Edna and Itzhak Malachi were sitting in their side yard, not too far from the fortified bunker inside their house, talking about their refusal to leave their home and their nursery.
“If we leave, who will take care of our plants?” Malachi said.
The couple have run their nursery for 40 years. It used to be a thriving business; now, Malachi said they earn about 1 percent of what they used to make.
There is always a sense of a possible attack coming from just over the border. Yet, walking through the nursery, the war didn’t feel close at all.
“This is my jungle,” Malachi said.
Birds fluttered in and out of the overhead netting, where foliage was abundant, including rosemary, sage, and thyme, along with flowering cacti.
Every day, the couple tends the plants, ready to open the nursery’s gate and reboot their business as soon as the war ends.
The couple also grows lychee trees. Beyond them, there was a line of towering pecan trees that belonged to the moshav.
“You can come back and pick as many as you want,” he said.
This is the couple’s second frontier town: The Malachis lived in Moshav Dikla in the Sinai until the peace treaty was signed with Egypt in 1979. They were forced to leave the area and moved north.
“We used to go to the market in Rafah,” Malachi reminisced. “Our bank was in Rafah.” He was one of the people who protested having to leave the moshav then; perhaps, he said, that was the reason he has stayed through the war now.

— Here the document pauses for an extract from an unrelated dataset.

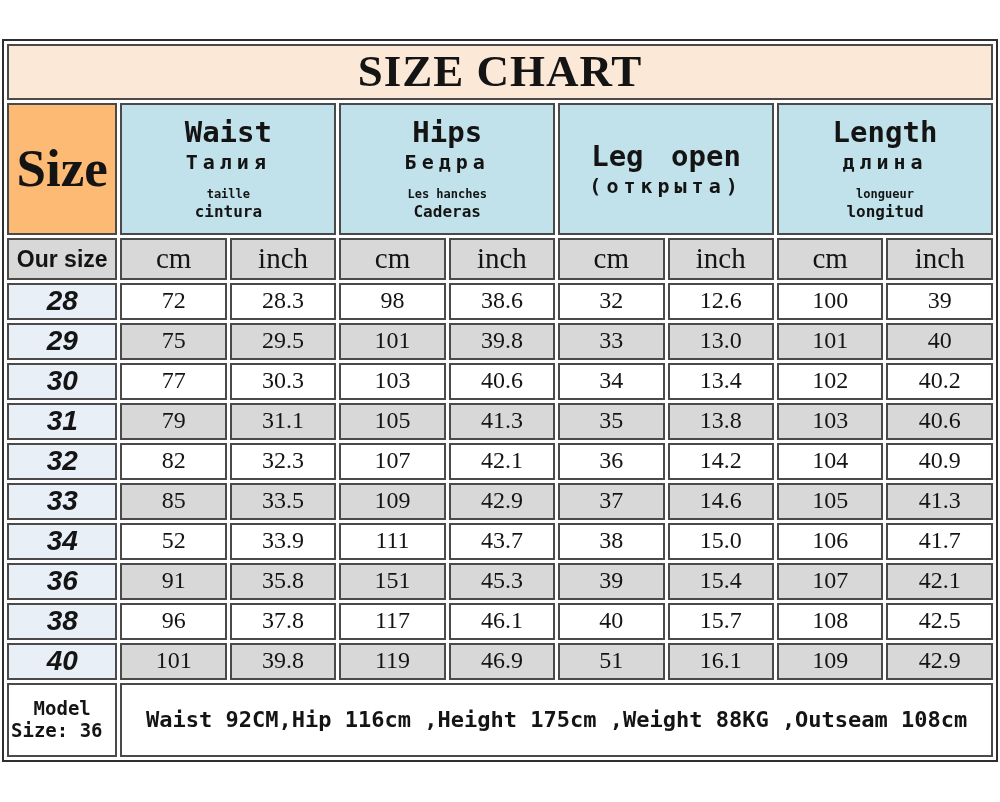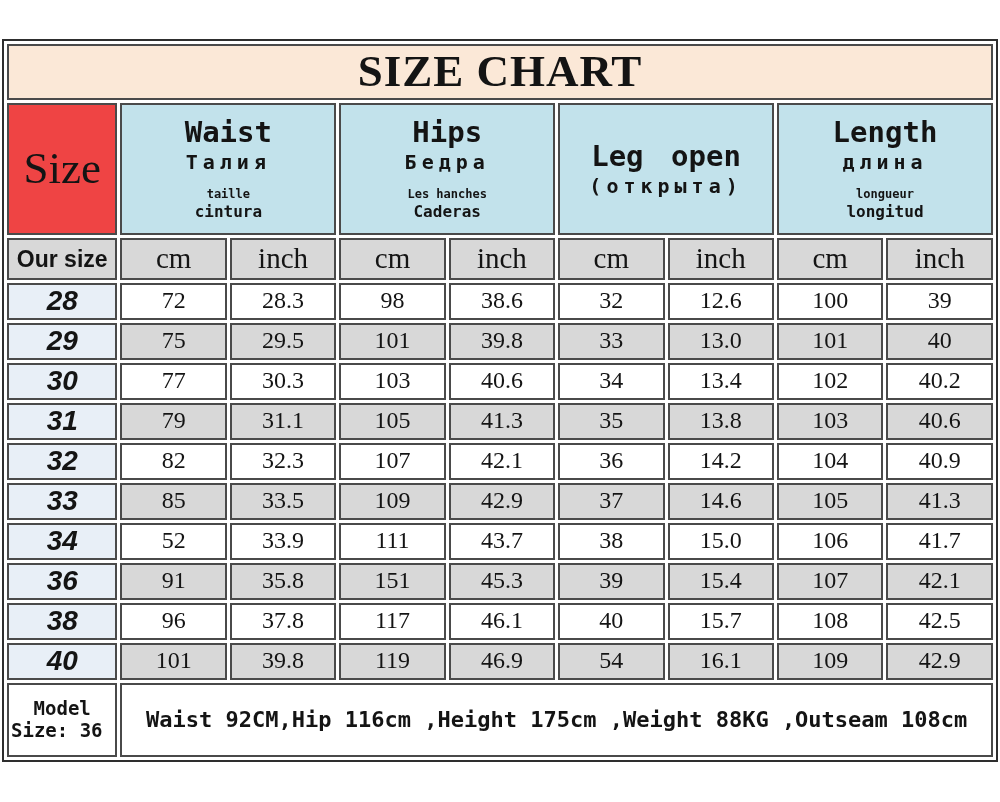"Size" .size-head-cell { background: #ef4444 -> #fdba74; font-size: 45px -> 53px; font-weight: normal -> bold }
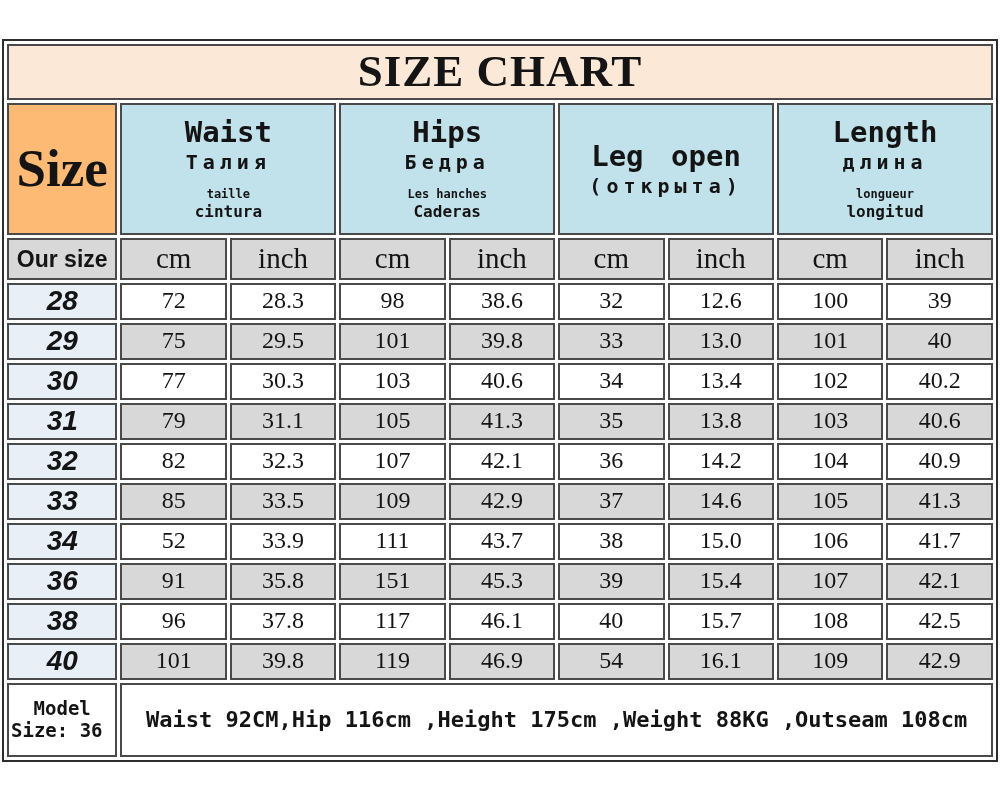"54" td.c-val { text: 54 -> 51 }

“We can’t leave here,” he said. “This is our living. We have to leave it for our children.”
Learning to do everything
In the kitchen of their comfortable house, Bella Shusterman was frying onions and mashing potatoes.
She said that her husband, Itzhak, had lost 22 kilos since the war began.
“He couldn’t eat the food in the hotel,” she said.
A few months into the war, they returned to live in their house out of concern for their 80 dunams (20 acres) of farmland, where they grow mangoes, lychees, avocados, and bananas.
Bella recounted that they fled Liman after October 7, “leaving everything.” She said they tried to harvest the fruit, but it was “under stress, SOS.”
“Did you ever see a banana tree with fruit that hasn’t been cut?” Itzhak asked, not waiting for an answer. “The bananas drop to the ground. The tree looks like a skinny pole, that’s all.”
Bella said she came to Liman when she was 18 years old.
“I was a city girl,” she said, “but I raised our five kids here and learned to do everything.”
She said they decided to stay in the moshav despite the dangers. Listening for sirens and rockets overhead, she pointed out the stairs leading to the underground shelter in their house.
“When you live in this reality,” she said, “you still can’t get used to it.”
Return to their homes?
Two days after the killing of Nasrallah, Moshe Davidovich, the head of the Mateh Asher Regional Council and Conflict Zone Forum Chairman, went to the Aqueduct Hotel, where residents of various towns in the region were staying, and told them he hoped they would be able to move home in a few weeks.
“I don’t believe him,” said Kfir, speaking to The Times of Israel in a follow-up conversation this week.
Kfir said that the killing of Nasrallah didn’t bring hope – it brought more bombs and sirens.
“I use humor because life isn’t simple,” he said, apologizing for the darkness of his quip.
“Sometimes when you see the light at the end of the tunnel,” he said, “it’s only the light of a train headed right at you.”